For anyone outside that profile, the math gets harder. Mid-market organizations without a Copilot footprint, SMBs running on Microsoft 365 Business Standard, agencies building agent workflows on Zapier or n8n, and enterprises whose AI agent strategy lives mostly outside the M365 surfaces all have better options — usually a lighter governance layer or simply waiting another six months.
This is a category mismatch worth naming. Zapier and n8n are automation builders — they let you create the workflows and agents in the first place. Agent 365 is the governance layer that sits above those agents once they're in the Microsoft environment. They solve different problems and most enterprises will need both: a builder (or several) plus a control plane.

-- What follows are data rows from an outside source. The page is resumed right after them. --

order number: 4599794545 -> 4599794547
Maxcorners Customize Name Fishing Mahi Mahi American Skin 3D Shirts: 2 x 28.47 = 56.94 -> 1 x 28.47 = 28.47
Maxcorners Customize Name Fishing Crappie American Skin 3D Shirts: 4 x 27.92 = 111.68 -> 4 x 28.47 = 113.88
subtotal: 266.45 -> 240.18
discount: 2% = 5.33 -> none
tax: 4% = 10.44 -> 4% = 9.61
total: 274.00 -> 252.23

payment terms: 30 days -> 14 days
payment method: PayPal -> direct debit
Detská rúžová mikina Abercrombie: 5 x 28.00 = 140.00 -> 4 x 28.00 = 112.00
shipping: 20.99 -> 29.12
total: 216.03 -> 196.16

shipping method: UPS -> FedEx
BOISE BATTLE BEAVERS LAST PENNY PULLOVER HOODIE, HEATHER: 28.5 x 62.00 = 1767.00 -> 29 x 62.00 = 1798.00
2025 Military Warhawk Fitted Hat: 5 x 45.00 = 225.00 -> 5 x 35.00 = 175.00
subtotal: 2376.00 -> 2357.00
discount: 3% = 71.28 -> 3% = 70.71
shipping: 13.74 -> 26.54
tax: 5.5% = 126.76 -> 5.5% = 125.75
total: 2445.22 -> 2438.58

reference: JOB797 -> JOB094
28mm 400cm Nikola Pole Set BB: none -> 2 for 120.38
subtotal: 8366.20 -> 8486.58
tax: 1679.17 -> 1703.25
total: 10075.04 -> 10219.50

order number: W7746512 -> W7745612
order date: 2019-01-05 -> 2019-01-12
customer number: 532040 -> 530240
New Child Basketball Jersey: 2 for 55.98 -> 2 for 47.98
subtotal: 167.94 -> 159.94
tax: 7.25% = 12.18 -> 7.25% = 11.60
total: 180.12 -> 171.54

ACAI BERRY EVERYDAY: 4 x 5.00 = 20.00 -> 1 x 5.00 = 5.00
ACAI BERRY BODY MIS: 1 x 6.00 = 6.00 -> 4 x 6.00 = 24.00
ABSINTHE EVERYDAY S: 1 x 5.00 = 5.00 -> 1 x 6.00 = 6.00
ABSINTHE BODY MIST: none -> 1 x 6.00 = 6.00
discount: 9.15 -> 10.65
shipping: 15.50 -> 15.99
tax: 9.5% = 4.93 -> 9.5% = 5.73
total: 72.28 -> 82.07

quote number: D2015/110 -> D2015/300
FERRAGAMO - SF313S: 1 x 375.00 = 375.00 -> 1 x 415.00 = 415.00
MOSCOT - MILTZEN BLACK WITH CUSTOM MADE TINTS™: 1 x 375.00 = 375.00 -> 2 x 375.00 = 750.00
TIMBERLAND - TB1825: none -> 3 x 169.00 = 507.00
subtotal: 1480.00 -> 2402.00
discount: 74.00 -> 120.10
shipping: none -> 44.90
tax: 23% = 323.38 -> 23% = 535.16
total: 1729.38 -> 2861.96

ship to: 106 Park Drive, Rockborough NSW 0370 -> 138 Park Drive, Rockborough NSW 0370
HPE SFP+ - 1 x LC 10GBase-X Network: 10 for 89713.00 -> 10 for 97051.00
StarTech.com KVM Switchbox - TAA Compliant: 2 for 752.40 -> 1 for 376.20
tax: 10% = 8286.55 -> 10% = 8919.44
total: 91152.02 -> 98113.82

The decision is not "Agent 365 or Zapier." It's "we already have agents running across our M365 tenant — do we need Microsoft's governance layer specifically, or is what we have good enough for now." Today, for most organizations, the honest answer is "good enough for now."
Microsoft Agent 365 is the right architectural answer to a problem enterprises are about to confront at scale — agents proliferating inside the M365 environment with no consistent identity, governance, or audit trail. The shadow agent registry and Entra integration are not marketing — they are the two things you will struggle to replicate without Microsoft.
The catch is timing. At GA, the product is doing less than its price suggests, and Gartner has said so out loud. If you are a large enterprise already running M365 E5 plus Microsoft 365 Copilot with agents actively deployed, this is worth a serious evaluation. If you are anyone else — particularly a buyer being pitched the E7 Frontier Suite primarily to get Agent 365 — wait. The product will be more interesting in six to twelve months, and the price will likely be easier to justify by then.
Best for: Large enterprises already on M365 E5 + Copilot with active AI agent deployments.
Not for: SMBs, organizations outside the Microsoft ecosystem, or teams looking to build agents rather than govern them.
Score: 7.1/10 — architecturally credible, commercially early.